HOW TO COMPLETE THIS TASK: Each line of the data must be given back verbatim, with pictures removed.

* * * * * * *

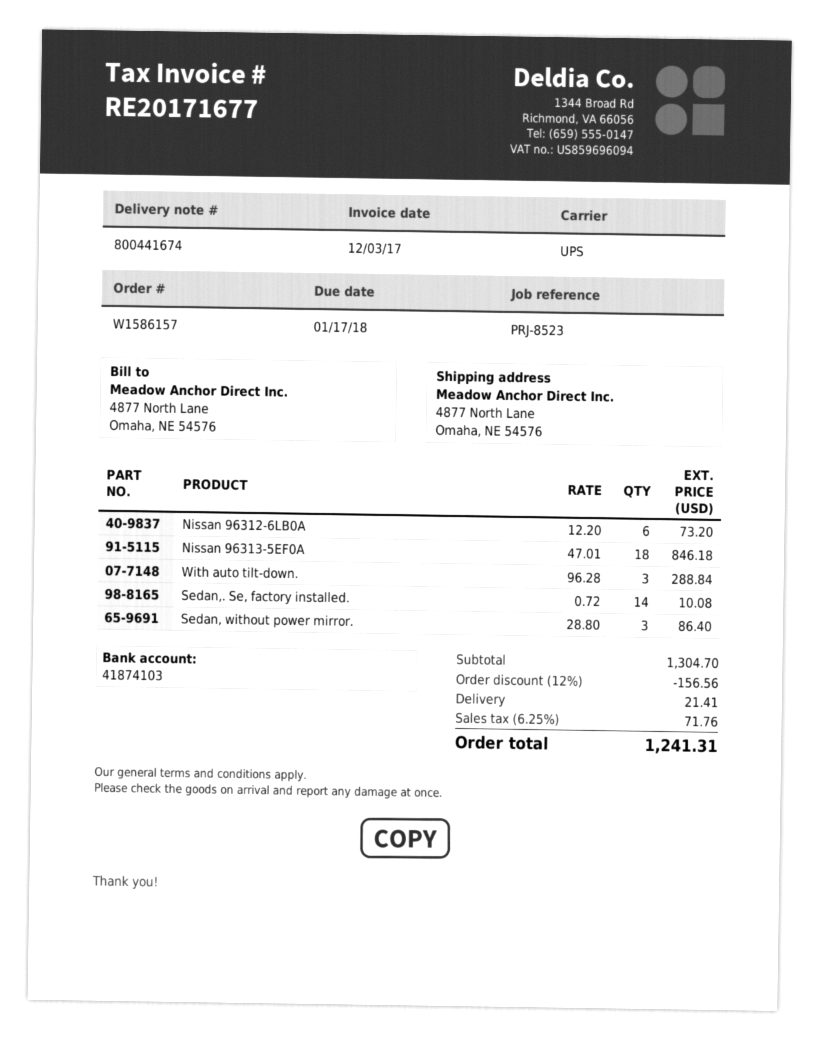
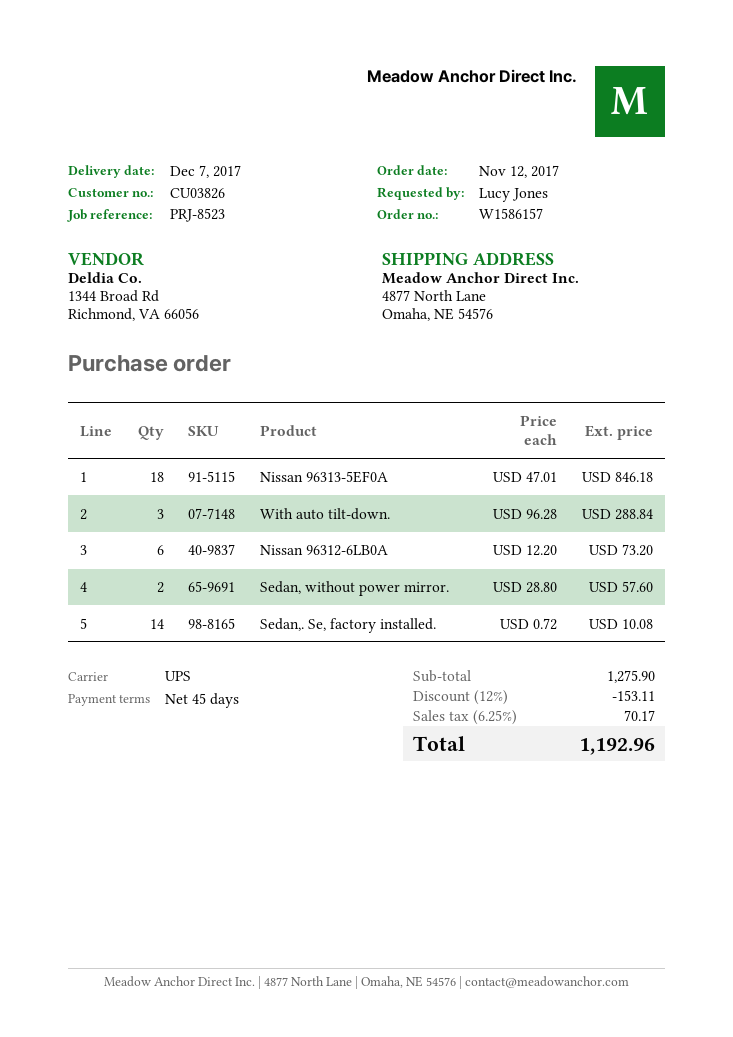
Sedan, without power mirror.: 3 x 28.80 = 86.40 -> 2 x 28.80 = 57.60
subtotal: 1304.70 -> 1275.90
discount: 12% = 156.56 -> 12% = 153.11
shipping: 21.41 -> none
tax: 6.25% = 71.76 -> 6.25% = 70.17
total: 1241.31 -> 1192.96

* * * * * * *

TASK RESPONSE:
Sedan, without power mirror.: 3 x 28.80 = 86.40 -> 2 x 28.80 = 57.60
subtotal: 1304.70 -> 1275.90
discount: 12% = 156.56 -> 12% = 153.11
shipping: 21.41 -> none
tax: 6.25% = 71.76 -> 6.25% = 70.17
total: 1241.31 -> 1192.96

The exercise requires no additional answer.